Eventually, Ulysses would look forward to November when the majority of visitors left, and the weather became English for three months: a lot of rain, a little sleet and starry nights that brought a mantle of frost. The only guests, then, were loners or art enthusiasts, basically no trouble at all.

But we’re ahead of ourselves.

It’s 1953, still. December. The leaves are well and truly off the trees and an occasional dusting of snow flies in from the Apennines. Florentine women don their furs and the smell of white truffles mingles with roasting chestnuts. A presepio, a nativity scene, arrives outside the church and the guitar player takes his blues away. After the Feast of the Immaculate Conception, the city shifts its regard and it’s all systems go go go for Christmas.

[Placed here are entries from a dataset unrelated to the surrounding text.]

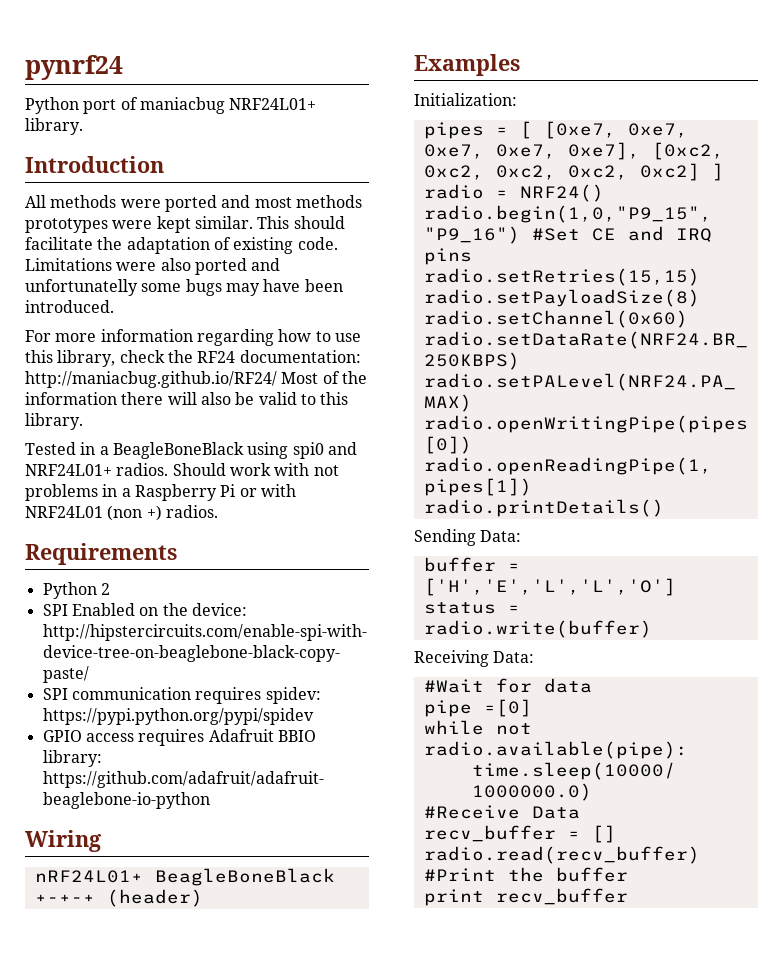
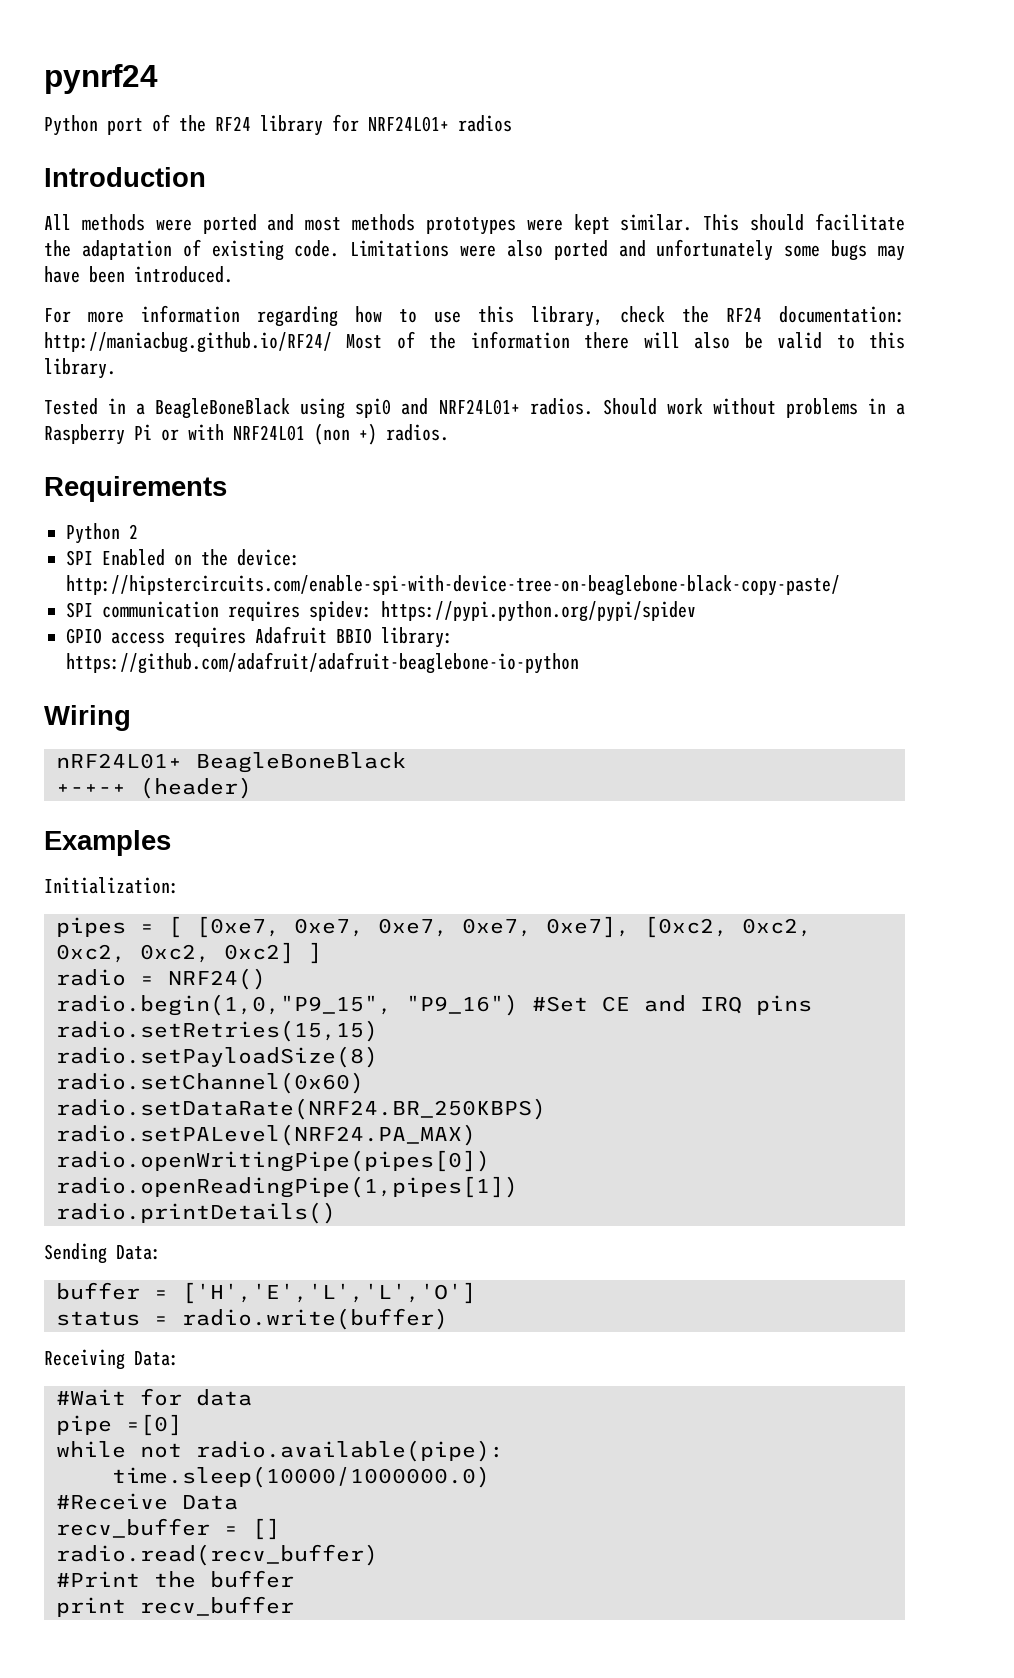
[139,97,317,114] [25,118,83,135] maniacbug NRF24L01+ library. -> [179,114,512,136] the RF24 library for NRF24L01+ radios
[25,279,138,296] unfortunatelly -> [656,239,774,261] unfortunately
[274,463,339,476] with not -> [712,398,776,415] without

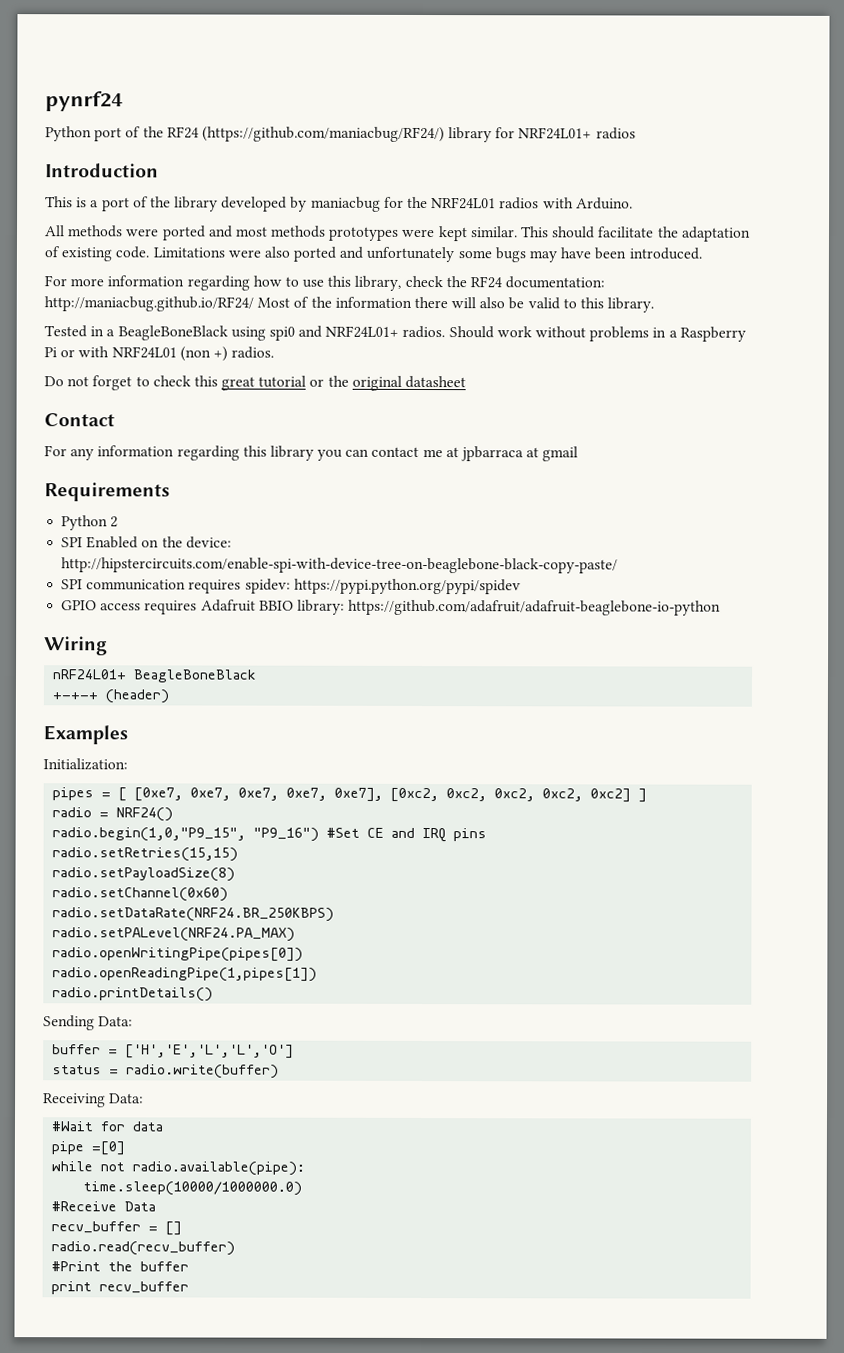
(251, 123) none -> [201,126,445,143] (https://github.com/maniacbug/RF24/)
(206, 177) none -> [45,196,633,212] // This is a port of the library developed by maniacbug for the NRF24L01 radios with Arduino.
(449, 432) none -> [44,375,467,391] [44,413,115,427] [44,445,579,462] // Do not forget to check this great tutorial or the original datasheet // Contact // For any information regarding this library you can contact me at jpbarraca at gmail

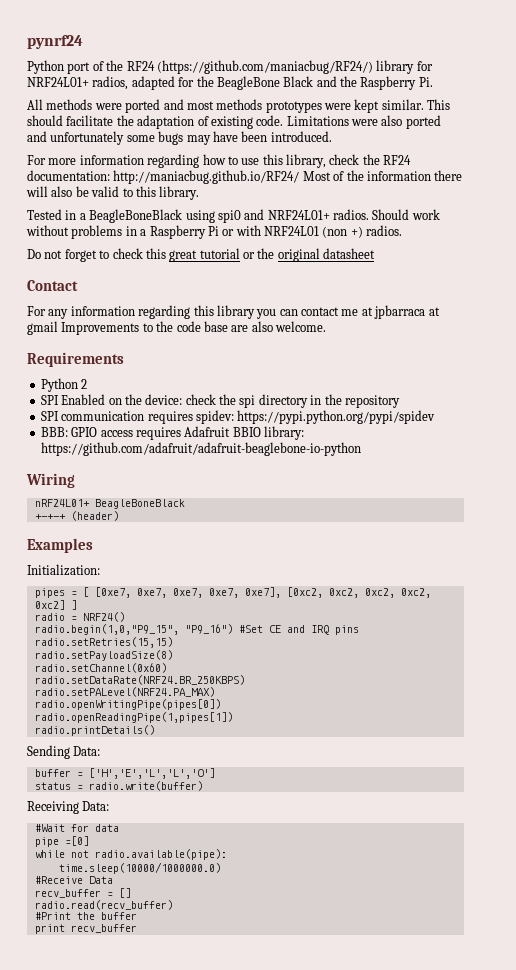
[595,127,636,140] [45,163,159,178] [45,196,633,212] radios // Introduction // This is a port of the library developed by maniacbug for the NRF24L01 radios with Arduino. -> [92,76,433,90] radios, adapted for the BeagleBone Black and the Raspberry Pi.
(579, 454) none -> [61,321,326,335] Improvements to the code base are also welcome.
[61,557,619,574] http://hipstercircuits.com/enable-spi-with-device-tree-on-beaglebone-black-copy-paste/ -> [185,394,400,408] check the spi directory in the repository
(521, 586) none -> [40,427,68,437] BBB:

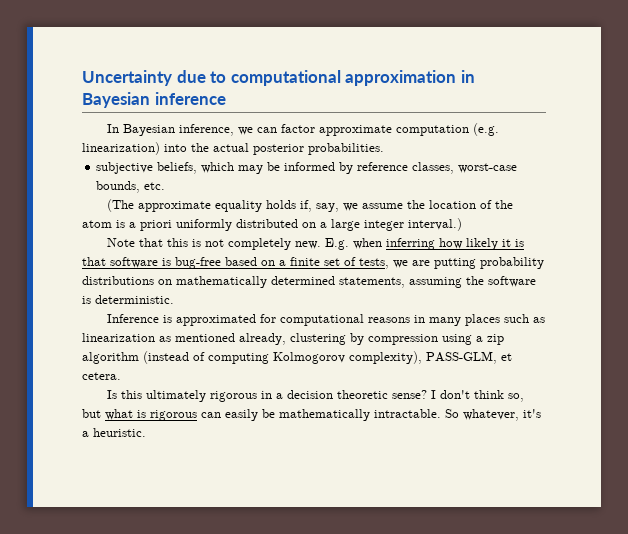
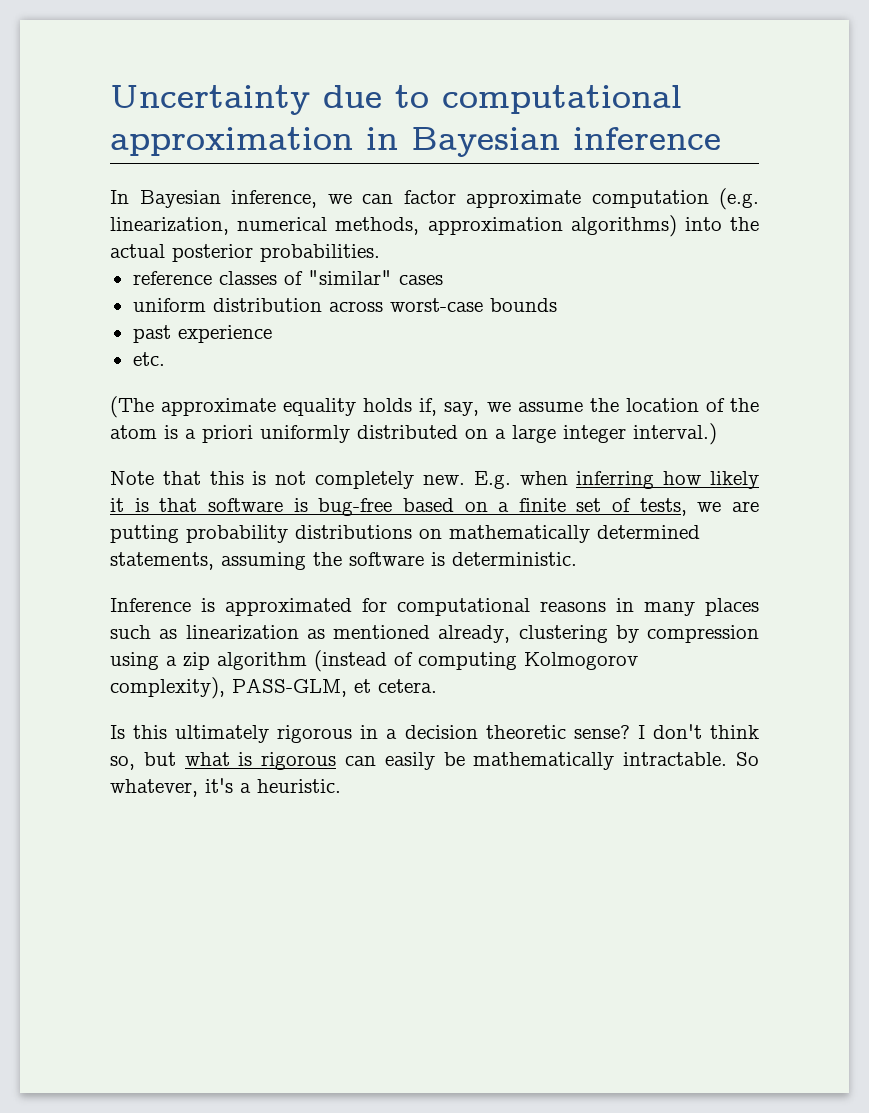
[82,142,160,155] linearization) -> [110,215,677,237] linearization, numerical methods, approximation algorithms)
[96,162,518,174] [96,181,141,193] subjective beliefs, which may be informed by reference classes, worst-case bounds, -> [132,270,443,285] [132,298,557,312] [132,325,272,343] reference classes of "similar" cases // uniform distribution across worst-case bounds // past experience //

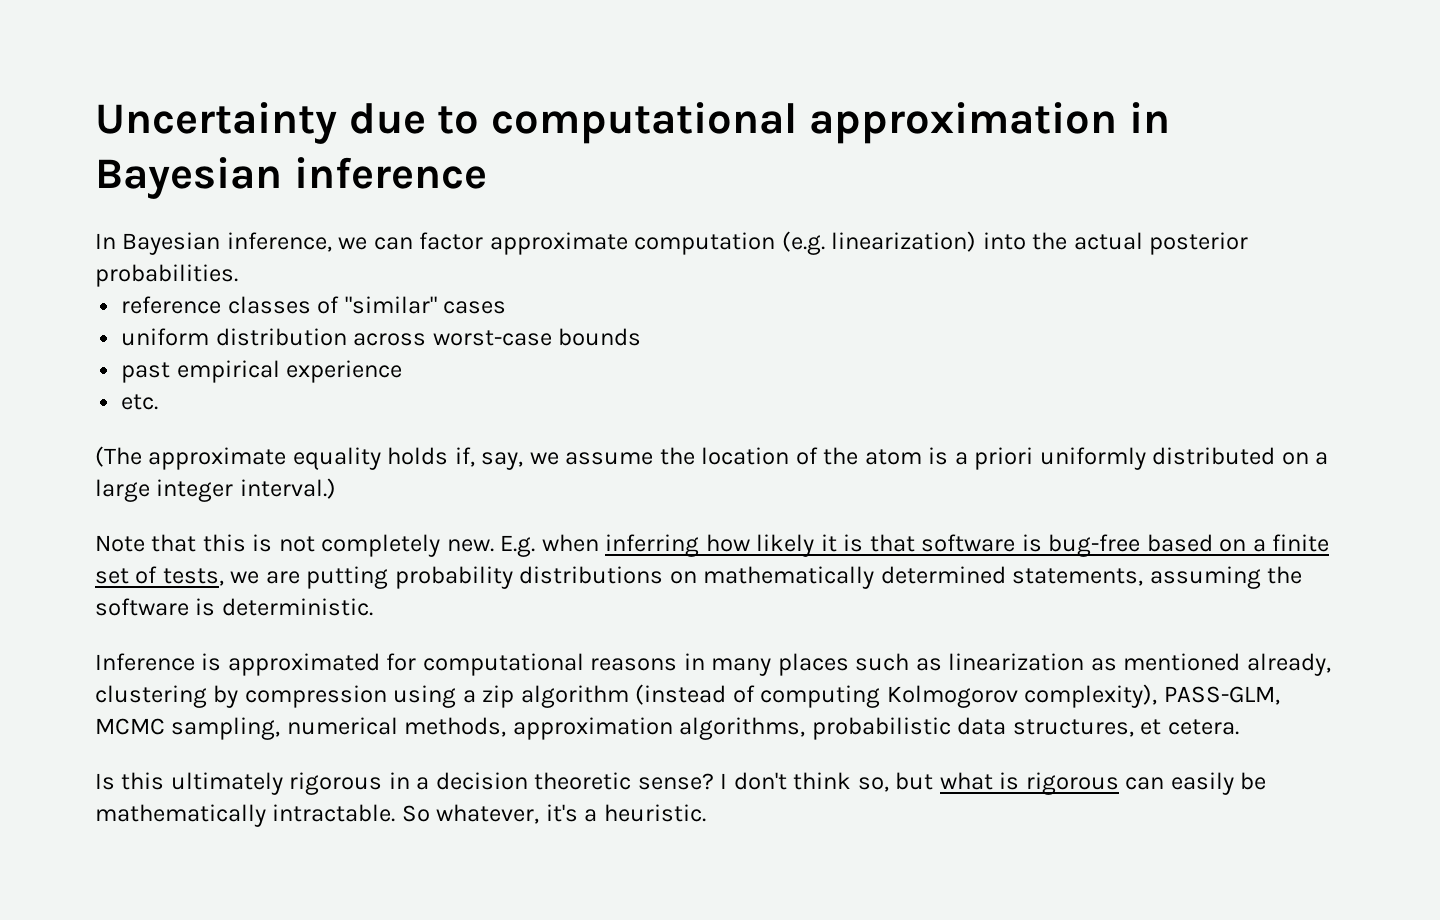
[110,215,677,237] linearization, numerical methods, approximation algorithms) -> [831,231,977,252] linearization)
(171, 334) none -> [176,360,280,383] empirical
(347, 687) none -> [95,717,1134,740] MCMC sampling, numerical methods, approximation algorithms, probabilistic data structures,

THE biggest news at the Pensione Pappagallo, as it was now known, was that Des’s moulds had arrived. Six sets, not one, because Des was that kind of man. (Never does things by halves, said Poppy, showing her two engagement rings.) And within hours Ulysses was in his workshop up to his elbows in plaster of Paris and strips of hessian. He worked fast, sloshing the liquid up the sides of the mould, adding the hessian to strengthen, then more layers of plaster. His first attempts were crude, and he used them as practice spheres for the gores. Which glue held best on which paper. Which paper stretched too much, which held right, which absorbed watercolour paint and glue the best. The process was slow, arduous. His aesthetic instinct had grown flabby after a decade of procrastination and the floor of his workshop became a graveyard for discarded planet earths. Two weeks later, however, two hemispheres became a near perfect one. He took a day to carve off the thick joint-seam and to sandpaper the surface smooth – he couldn’t stop looking at it. He should have, though. He was late again.